Defining the determinants of the response to therapeutic exposure in cancer

Cancer cells incorporate a large number of internal and external cues as they execute oncogenic processes. The treatment of cancer induces complex molecular changes across these programs. These are dependent on the mechanism of action of the applied therapy as well as due to differences in genetic background both between patients and within an individual tumor. Defining the regulation of these innate and treatment-induced landscapes can identify successful points of therapeutic intervention. The Chemical Genomics Laboratory at Columbia aims to leverage cutting-edge multiplex single-cell genetic and chemical genomics tools to generate these maps of cellular response.

Our approach

Multiplex single-cell chemical transcriptomics

Image depicts theoretical responses of two different cell types to therapeutic exposure. In the top example, treatment induces multiple discrete cellular states. In the bottom example, exposure results in a continuum of responses. Both of these responses can only be adequately described using techniques at single-cell resolution.

Our sci-Plex multiplexing strategy enables the coupling of high-throughput chemical screens to single-cell RNA-seq. We aim to use this platform to characterize the molecular effects of the treatment of tumor cells to thousands of unique therapeutic exposures. Our goal is to leverage these atlases to uncover cell type and cell state specific responses that present vulnerabilities or paths to resistance that can inform new therapeutic strategies. 

CRISPR-based single-cell molecular screens

Image depicts an example of an experiment to define the contribution of individual genes to a therapy induced response. Top depicts a signaling pathway targeted by a drug. Colors depict individual components and viruses of the same color encode CRSIPR guide RNAs targeting that pathway component. Bottom depicts transduction of Cas9 expressing cells with guide RNAs against pathway components.

Single-cell pooled CRISPR screens allow for the molecular characterization of the effect of many genetic perturbations in parallel. Combined with chemical transcriptomics these screens enable the dissection of the contribution of individual genes to drug-induced molecular responses. We aim to use these techniques to identify the gene regulatory networks causative for individual aspects of the complex response initiated by tumor cells after therapeutic exposure. 

In vivo single-cell perturbation genomics

Cartoon depicts the effects of genetic heterogeneity and drug exposure on tumor composition and associated molecular signatures.

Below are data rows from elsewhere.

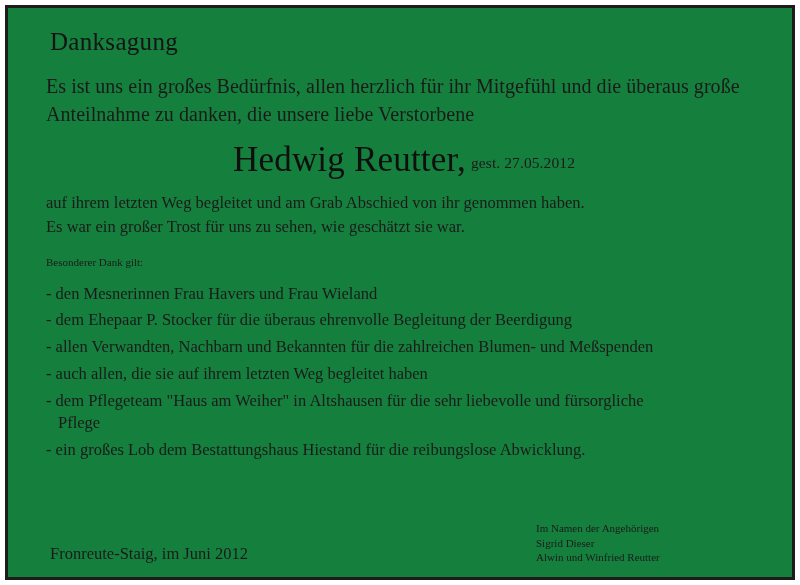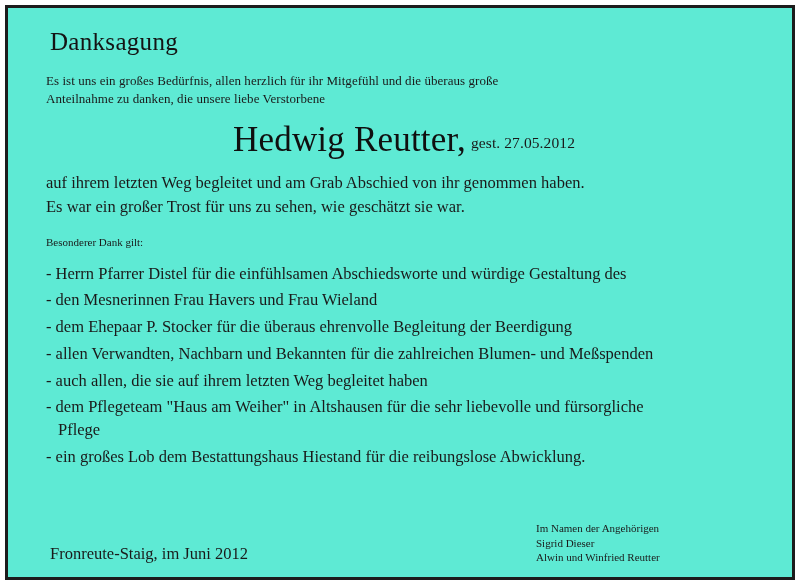"Danksagung" .notice-frame { background: #5eead4 -> #15803d }
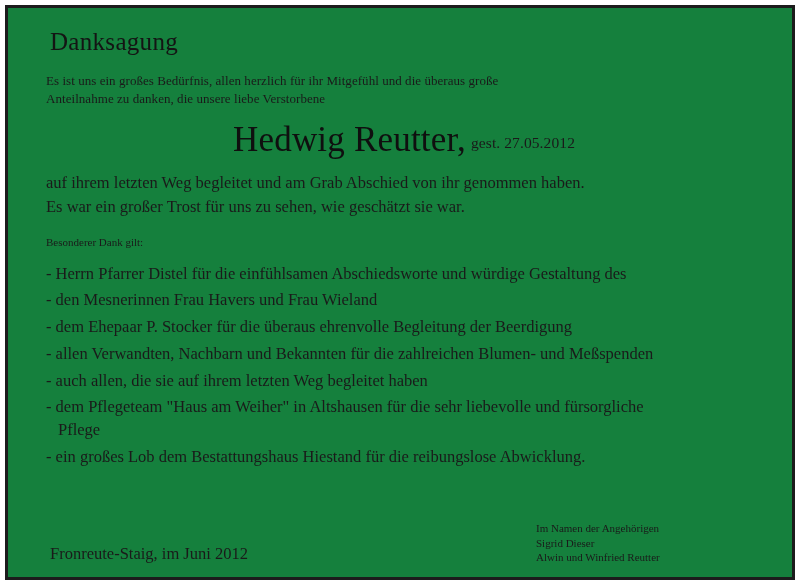"Es ist uns ein großes" .intro-paragraph { font-size: 13px -> 20px }
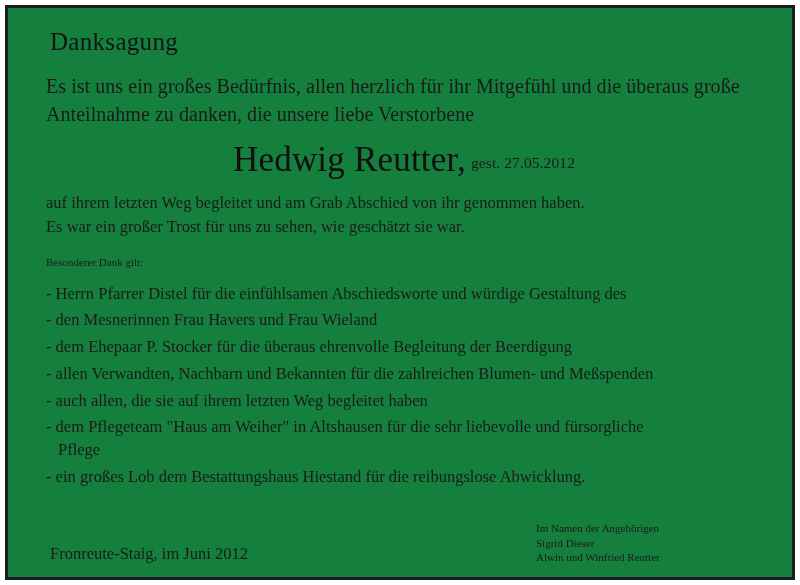"- Herrn Pfarrer Distel für" span.li-line { html: <span>- Herrn Pfarrer Distel für die einfühlsamen Abschiedsworte und würdige Gestaltung des</span> -> none }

We are interested in developing and extending our tools for single-cell perturbation screens to determine how genetic and chemical perturbations interact to drive therapeutic response in tissues. Combined with our large-scale in vitro efforts, these approaches will allow us to identify the molecular changes associated with response to therapy in the context of the complex interactions between cancer cells and their environment.